Welcome to the April edition of the VNJ. Spring is finally springing and we can all look forward to some sunshine and, for me, this time of year always give me a more positive outlook. A reminder to look at the programme for the 2018 BVNA congress and book to ensure that you get the best rate possible. The call for abstracts for the conference has already launched this year – so, if you are a current student or did your degree or advanced diploma some time ago then I once again urge you to dig out your abstracts and review them for submission. This year we are also again hoping to see more submissions from our RVNs in practice and in education – we invite you to support the association at the grass roots of nursing rather than take your abstracts elsewhere. If you are unsure what an abstract should comprise of then please do take a look back at the January edition where we published some of the winning abstracts from 2017.

As a profession, we are undoubtedly moving forward thanks to official recognition as a profession in 2015 and the hard work of all involved in the Vet Nurse Futures initiative. It is however always thought provoking to read feature articles such as Camilla Deaver’s ‘What does the Public really think?’ and I think this helps us to evaluate how we are moving forward and what the profession needs to still achieve. It also really reinforced to me that social media can really influence public opinion – I find that it is often the feature articles that give me a platform for reflection and I hope that you all enjoy them as much as I do.

The April issue also sees the second part of Stephanie Almond’s two-part series on ‘Reducing Stress in Canine Patients whilst Hospitalised’. I am always impressed at the standard of articles that continue to be submitted to the journal but this series has particularly impressed me with its relevance to all nurses in practice and the integration of relevant and current literature throughout the articles – thank you Stephanie.
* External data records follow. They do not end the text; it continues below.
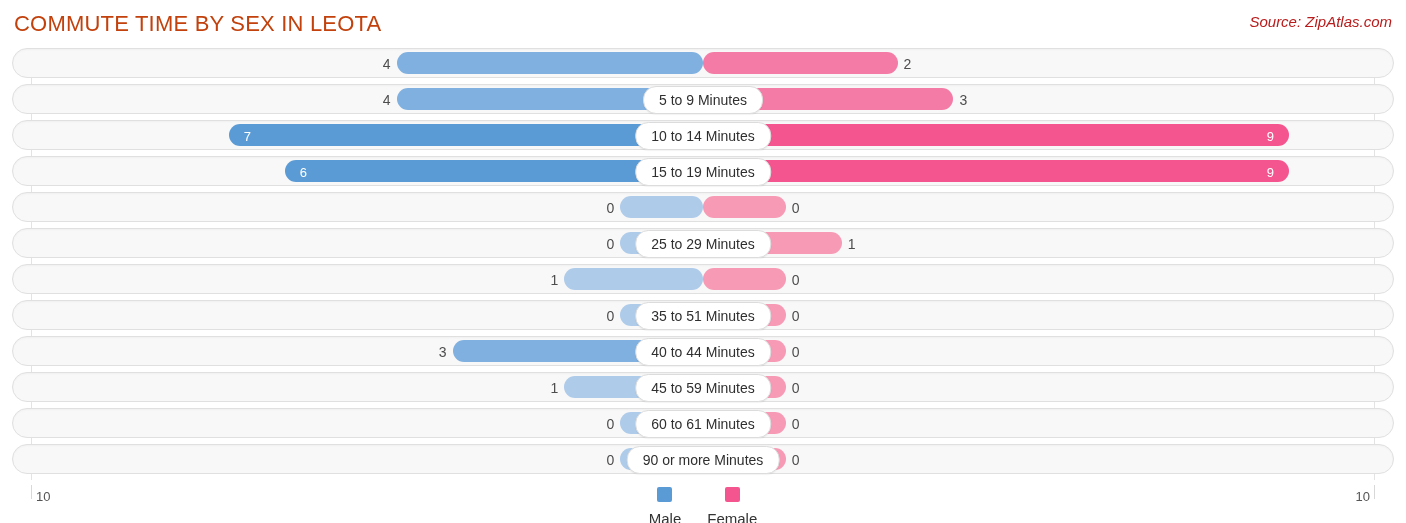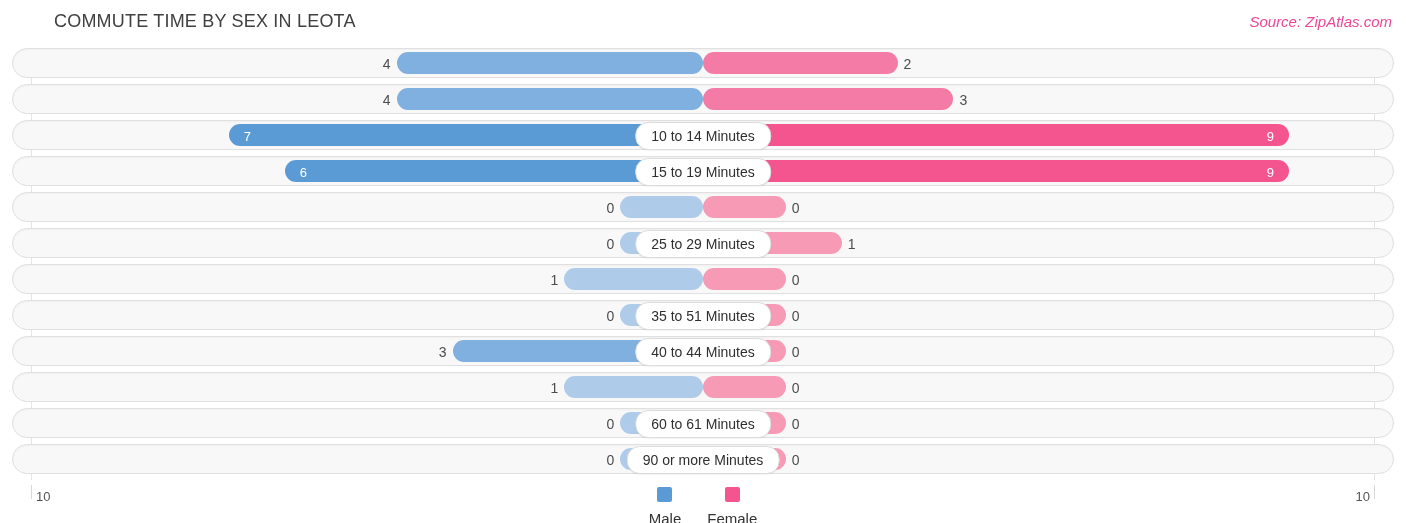"COMMUTE TIME BY SEX IN" .chart-title { color: #404040 -> #c2410c; font-size: 18px -> 22px; margin-left: 40px -> none }
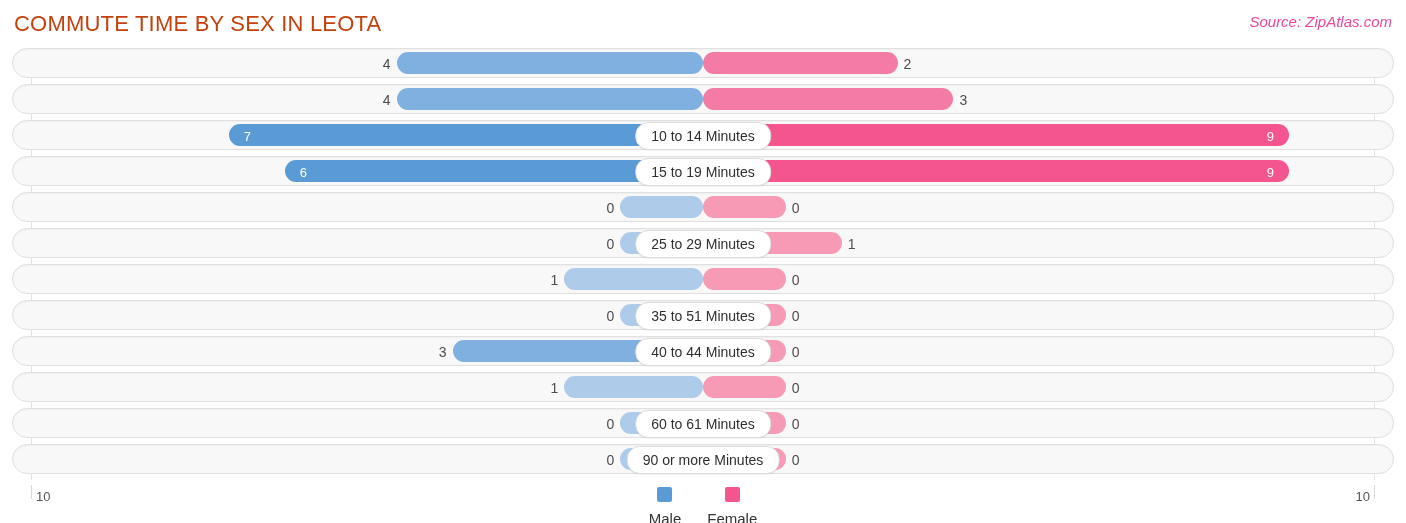"Source: ZipAtlas.com" .chart-source { color: #ec4899 -> #b91c1c }
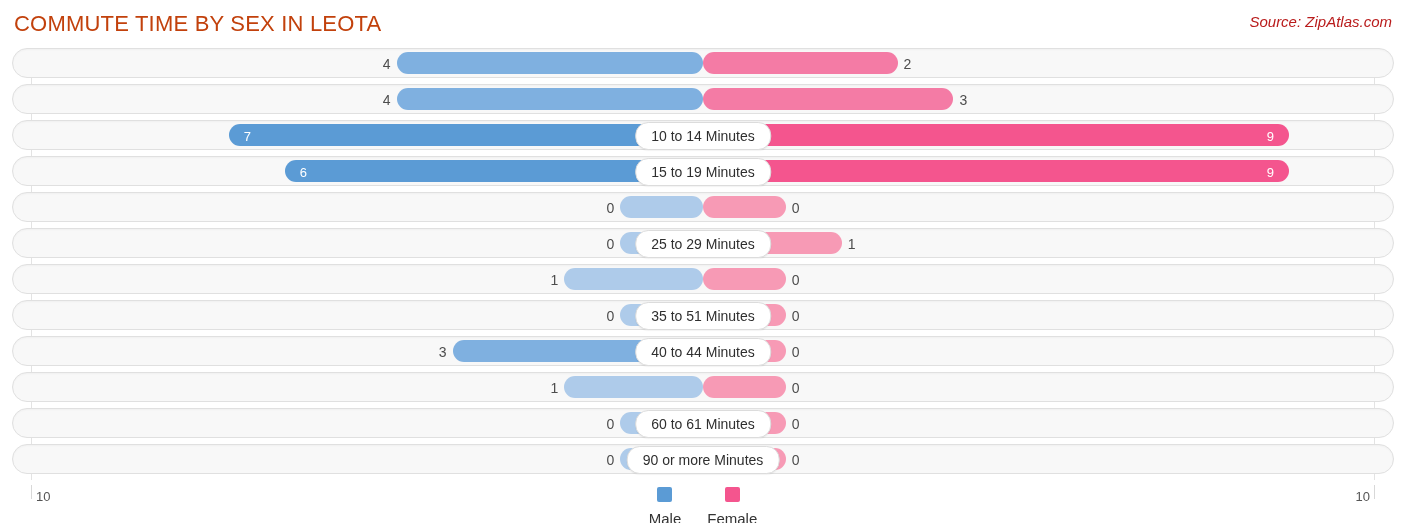"5 to 9 Minutes" div.center-label { html: none -> <div>5 to 9 Minutes</div> }
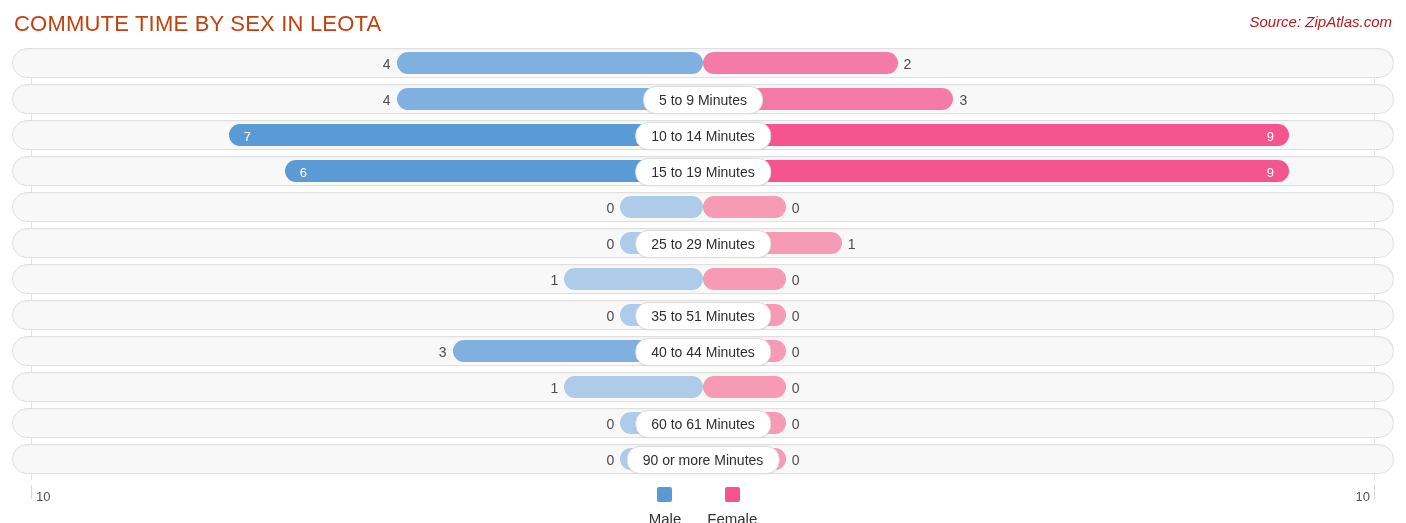"45 to 59 Minutes" div.center-label { html: none -> <div>45 to 59 Minutes</div> }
This issue of the VNJ appears to have something for our SVNs and RVNs alike and I very much hope you enjoy this edition (alongside the extra daylight hours). However, if there is something that you feel the VNJ is lacking or a topic that you would like to see covered in more depth then please get in touch. This is your journal which represents your association as the voice of Veterinary Nursing so please help us to make it the very best for all readers.